Women in Computer Science

I would like to start my first blog post by telling you about my role model in computer science. Margaret Hamilton was the director of the Software Engineering division in MIT, which developed software for the Apollo space program in 1960. She and her engineering team also wrote the code for the world’s first portable computer. The astronauts landed on the moon and returned safely back home thanks to them. This was a decade before Microsoft, back in a time when computer programming meant punching holes in punch cards. Hamilton states her work as “Wild West” because nobody was there to teach it.

Just imagine how hard she had to work.

Margaret_Hamilton (1)
Margaret Hamilton standing next to the actual Apollo Guidance Computer source code (cutest photo in CS!)


As in today, computer science was a male dominated field in 1960 so it was no surprise for Margaret Hamilton to be an outcast as a working mother. She once said she was just one of the guys at the lab.

But even in 1960s, when women were way more passive in the society than today, there were plenty of women as pioneers in computer science. Today we only hear about Bill Gates, Steve Jobs or other male pioneers. I have always wondered why this is the case.

In the past weeks I came across a podcast called “When Women Stopped Coding” and it enlightened me in so many ways. Please listen to it before continuing with reading:

http://www.npr.org/player/embed/356944145/357036571(I will still give a summary though. Ha ha.)

I think the graph shown below is very interesting and sad:


I am actually surprised by this result. Before seeing this graph,  I thought the computer science curve was always increasing, but not as steep as the others. Also, I thought physics and other engineering fields should have had similar curves with the computer science one.

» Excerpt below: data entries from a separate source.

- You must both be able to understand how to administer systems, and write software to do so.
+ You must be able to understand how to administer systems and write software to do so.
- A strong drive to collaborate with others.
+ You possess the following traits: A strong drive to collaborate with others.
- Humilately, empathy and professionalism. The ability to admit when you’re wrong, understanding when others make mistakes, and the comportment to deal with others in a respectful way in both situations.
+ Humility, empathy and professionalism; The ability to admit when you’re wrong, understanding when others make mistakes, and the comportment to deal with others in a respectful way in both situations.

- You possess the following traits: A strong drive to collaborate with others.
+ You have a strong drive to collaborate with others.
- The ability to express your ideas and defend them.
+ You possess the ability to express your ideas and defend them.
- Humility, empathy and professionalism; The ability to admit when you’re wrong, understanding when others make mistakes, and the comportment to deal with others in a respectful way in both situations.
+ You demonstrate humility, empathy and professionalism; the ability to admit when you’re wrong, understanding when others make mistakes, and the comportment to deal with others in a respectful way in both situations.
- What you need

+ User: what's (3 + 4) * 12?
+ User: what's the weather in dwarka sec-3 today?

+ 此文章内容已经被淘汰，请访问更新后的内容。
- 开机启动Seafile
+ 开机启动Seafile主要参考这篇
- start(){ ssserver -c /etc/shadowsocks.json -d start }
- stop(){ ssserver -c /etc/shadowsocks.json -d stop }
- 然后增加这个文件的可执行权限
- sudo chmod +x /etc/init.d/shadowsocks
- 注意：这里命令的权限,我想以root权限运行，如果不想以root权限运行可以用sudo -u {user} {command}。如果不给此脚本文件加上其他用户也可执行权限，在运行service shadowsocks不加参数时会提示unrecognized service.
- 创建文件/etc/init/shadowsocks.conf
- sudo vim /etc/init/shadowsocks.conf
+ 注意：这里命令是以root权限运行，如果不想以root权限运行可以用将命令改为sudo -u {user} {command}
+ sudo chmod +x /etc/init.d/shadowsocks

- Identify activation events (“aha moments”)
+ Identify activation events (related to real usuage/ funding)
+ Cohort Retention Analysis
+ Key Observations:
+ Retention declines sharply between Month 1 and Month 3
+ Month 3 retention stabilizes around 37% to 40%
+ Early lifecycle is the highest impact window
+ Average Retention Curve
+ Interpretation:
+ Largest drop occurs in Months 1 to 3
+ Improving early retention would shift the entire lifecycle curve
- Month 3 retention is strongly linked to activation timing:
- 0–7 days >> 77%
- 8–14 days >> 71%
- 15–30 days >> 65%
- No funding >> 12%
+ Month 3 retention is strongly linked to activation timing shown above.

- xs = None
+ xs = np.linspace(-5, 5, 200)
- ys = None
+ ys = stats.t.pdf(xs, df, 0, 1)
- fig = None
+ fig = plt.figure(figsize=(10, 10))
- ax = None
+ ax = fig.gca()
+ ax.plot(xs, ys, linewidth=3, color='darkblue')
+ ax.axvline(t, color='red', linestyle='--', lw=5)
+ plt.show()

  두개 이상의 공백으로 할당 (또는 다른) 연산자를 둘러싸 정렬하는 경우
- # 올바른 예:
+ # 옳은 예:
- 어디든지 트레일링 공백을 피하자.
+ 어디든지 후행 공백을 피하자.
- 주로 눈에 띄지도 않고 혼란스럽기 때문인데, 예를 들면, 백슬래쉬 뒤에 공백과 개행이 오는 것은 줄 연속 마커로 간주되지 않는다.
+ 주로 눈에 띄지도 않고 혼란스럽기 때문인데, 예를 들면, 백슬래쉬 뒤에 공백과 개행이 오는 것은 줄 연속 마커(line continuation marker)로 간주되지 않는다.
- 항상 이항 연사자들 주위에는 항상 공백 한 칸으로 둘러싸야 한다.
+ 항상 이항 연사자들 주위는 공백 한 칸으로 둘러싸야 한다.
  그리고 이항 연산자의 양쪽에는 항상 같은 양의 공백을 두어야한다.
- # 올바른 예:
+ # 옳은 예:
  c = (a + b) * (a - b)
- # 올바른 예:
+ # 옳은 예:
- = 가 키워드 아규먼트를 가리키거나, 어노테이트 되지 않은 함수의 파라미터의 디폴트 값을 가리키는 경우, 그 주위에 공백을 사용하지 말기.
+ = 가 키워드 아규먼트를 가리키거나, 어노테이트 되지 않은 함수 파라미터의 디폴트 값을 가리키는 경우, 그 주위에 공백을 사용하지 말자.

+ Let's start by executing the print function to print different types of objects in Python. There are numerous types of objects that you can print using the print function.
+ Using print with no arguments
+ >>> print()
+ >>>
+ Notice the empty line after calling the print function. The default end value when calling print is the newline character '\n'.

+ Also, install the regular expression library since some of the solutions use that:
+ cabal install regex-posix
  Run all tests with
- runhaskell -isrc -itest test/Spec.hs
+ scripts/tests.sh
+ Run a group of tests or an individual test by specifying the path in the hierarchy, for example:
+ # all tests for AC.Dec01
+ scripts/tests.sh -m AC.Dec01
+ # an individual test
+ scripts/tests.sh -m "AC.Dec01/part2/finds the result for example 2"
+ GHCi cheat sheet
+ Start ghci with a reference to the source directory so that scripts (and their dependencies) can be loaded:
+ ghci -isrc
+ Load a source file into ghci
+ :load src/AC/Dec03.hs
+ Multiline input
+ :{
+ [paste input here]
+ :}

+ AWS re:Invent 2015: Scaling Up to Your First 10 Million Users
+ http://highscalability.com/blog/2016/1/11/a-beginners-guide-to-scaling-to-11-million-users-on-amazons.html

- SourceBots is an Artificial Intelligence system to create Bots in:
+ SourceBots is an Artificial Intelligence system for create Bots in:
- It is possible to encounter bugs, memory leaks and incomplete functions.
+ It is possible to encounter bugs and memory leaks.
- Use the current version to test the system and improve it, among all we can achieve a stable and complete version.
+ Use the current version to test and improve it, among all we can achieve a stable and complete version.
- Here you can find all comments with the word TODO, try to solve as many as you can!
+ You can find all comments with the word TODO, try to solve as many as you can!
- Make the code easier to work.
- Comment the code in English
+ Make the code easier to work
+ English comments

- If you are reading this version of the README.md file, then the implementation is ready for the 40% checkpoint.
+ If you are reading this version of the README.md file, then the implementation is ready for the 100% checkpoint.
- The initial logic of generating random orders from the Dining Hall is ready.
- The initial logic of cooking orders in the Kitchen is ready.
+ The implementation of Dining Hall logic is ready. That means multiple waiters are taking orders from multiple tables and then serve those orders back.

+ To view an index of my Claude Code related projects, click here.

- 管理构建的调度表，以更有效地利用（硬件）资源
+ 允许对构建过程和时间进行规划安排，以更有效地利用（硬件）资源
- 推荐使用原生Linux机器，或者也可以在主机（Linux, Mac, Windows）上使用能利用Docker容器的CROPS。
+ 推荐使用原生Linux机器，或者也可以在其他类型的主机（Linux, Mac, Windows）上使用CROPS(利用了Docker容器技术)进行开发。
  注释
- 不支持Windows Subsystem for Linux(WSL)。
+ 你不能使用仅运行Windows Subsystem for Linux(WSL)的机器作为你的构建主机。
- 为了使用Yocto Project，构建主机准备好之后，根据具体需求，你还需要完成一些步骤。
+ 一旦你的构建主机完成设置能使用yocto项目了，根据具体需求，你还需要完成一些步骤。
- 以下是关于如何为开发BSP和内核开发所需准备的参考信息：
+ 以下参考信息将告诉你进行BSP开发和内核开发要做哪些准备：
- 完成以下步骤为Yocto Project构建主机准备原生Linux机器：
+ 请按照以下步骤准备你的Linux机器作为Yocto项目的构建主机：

From the graph, we can see in 1984 so many women gave up on computer science. The drastic change in the graph is very unusual since there was no sudden quota or restriction on women.

Then why is this graph true? 

The turning point of the graph corresponds to the time when personal computers started showing up in U.S. homes. These computers were marketed almost entirely to men. If there was a woman in the ad, she would surely be in her bikinis.

For example, check out this Commodore SX-64 ad.

(I was wrong, there is another woman besides the one in bikini. She is, of course, preparing dinner for her husband!)

In movies, the main character was always an awkward geek boy who used technology to fight the enemies and win the girl. Families tended to buy computers for boys, even if the girls were sometimes more interested in computers.

(lol jk)

This led to a secret prerequisite for taking programming courses. The guys seemed to know everything the professor had to say because they were already used to working with computers and they even did programming at home. Therefore, the professors assumed that the students knew about computers and refused to teach the basics to the ones lacking PCs (mostly women, as you could probably guess). Then the women started to drop out.

Today, the coding societies try to get more women by giving scholarships, free lessons or special programs. However, the number of women in computer science continues to decrease. I guess this is because society still has the impression that it is a tough job for women. In their opinion, women should take care of the household instead of coding sleeplessly for hours. Also in Turkey, if a woman says she wants to be an engineering student, people will immediately ask her what they will do in a classroom full of men, tell them it is a man’s job, they should try to be teachers or doctors, etc.

I am very lucky to have my mother as a computer engineer because even when people told me I should give up on computer science (you would not believe how many times this has happened to me, by the way) I have always had a living example of a woman who succeeded in her career.

I hope someday at least half of the CS classrooms will be women (…and the world will live as one).